++++ Data records
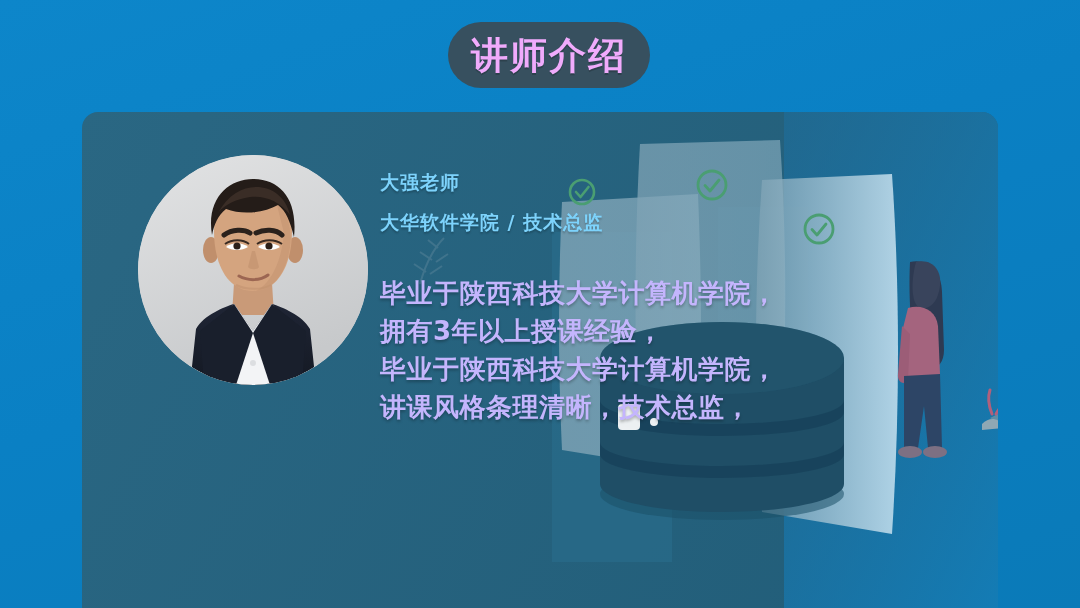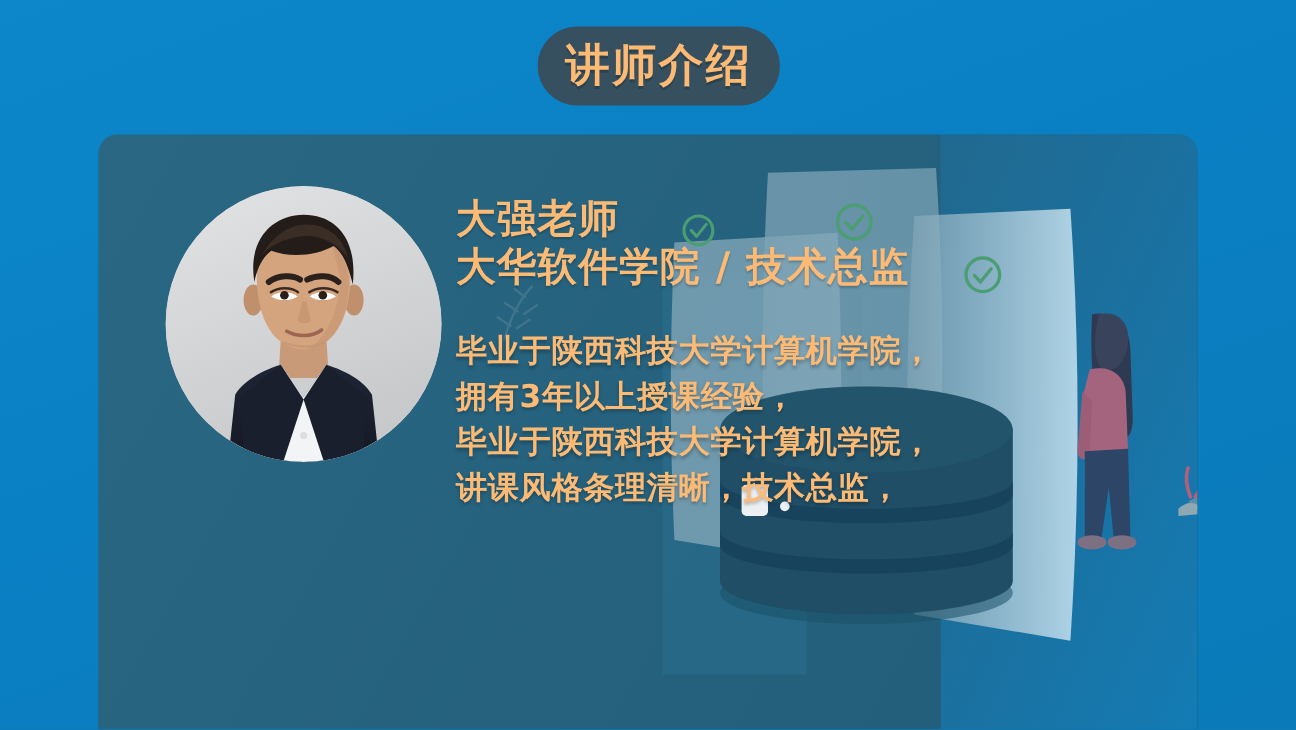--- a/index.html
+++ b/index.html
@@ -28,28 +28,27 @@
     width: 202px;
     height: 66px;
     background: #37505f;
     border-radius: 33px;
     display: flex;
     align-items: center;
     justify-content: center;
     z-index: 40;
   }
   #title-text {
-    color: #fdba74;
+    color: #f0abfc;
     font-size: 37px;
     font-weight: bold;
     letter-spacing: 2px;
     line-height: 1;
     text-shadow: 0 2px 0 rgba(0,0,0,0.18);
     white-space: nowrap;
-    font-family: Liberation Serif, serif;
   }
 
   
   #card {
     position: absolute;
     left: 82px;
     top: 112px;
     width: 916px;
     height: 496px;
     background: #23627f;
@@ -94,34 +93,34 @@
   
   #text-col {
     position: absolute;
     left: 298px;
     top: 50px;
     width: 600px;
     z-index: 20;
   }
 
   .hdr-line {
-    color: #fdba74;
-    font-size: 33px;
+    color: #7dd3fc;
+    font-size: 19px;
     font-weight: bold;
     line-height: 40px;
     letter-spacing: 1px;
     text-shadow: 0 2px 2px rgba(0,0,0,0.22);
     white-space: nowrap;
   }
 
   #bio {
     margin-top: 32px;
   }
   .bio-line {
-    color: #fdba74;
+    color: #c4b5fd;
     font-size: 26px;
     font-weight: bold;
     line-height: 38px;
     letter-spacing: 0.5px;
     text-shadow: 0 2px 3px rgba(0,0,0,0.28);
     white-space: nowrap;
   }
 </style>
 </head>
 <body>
++++++++
Once the pictures are removed, copy the material above exactly.

--- a/index.html
+++ b/index.html
@@ -28,28 +28,27 @@
     width: 202px;
     height: 66px;
     background: #37505f;
     border-radius: 33px;
     display: flex;
     align-items: center;
     justify-content: center;
     z-index: 40;
   }
   #title-text {
-    color: #fdba74;
+    color: #f0abfc;
     font-size: 37px;
     font-weight: bold;
     letter-spacing: 2px;
     line-height: 1;
     text-shadow: 0 2px 0 rgba(0,0,0,0.18);
     white-space: nowrap;
-    font-family: Liberation Serif, serif;
   }
 
   
   #card {
     position: absolute;
     left: 82px;
     top: 112px;
     width: 916px;
     height: 496px;
     background: #23627f;
@@ -94,34 +93,34 @@
   
   #text-col {
     position: absolute;
     left: 298px;
     top: 50px;
     width: 600px;
     z-index: 20;
   }
 
   .hdr-line {
-    color: #fdba74;
-    font-size: 33px;
+    color: #7dd3fc;
+    font-size: 19px;
     font-weight: bold;
     line-height: 40px;
     letter-spacing: 1px;
     text-shadow: 0 2px 2px rgba(0,0,0,0.22);
     white-space: nowrap;
   }
 
   #bio {
     margin-top: 32px;
   }
   .bio-line {
-    color: #fdba74;
+    color: #c4b5fd;
     font-size: 26px;
     font-weight: bold;
     line-height: 38px;
     letter-spacing: 0.5px;
     text-shadow: 0 2px 3px rgba(0,0,0,0.28);
     white-space: nowrap;
   }
 </style>
 </head>
 <body>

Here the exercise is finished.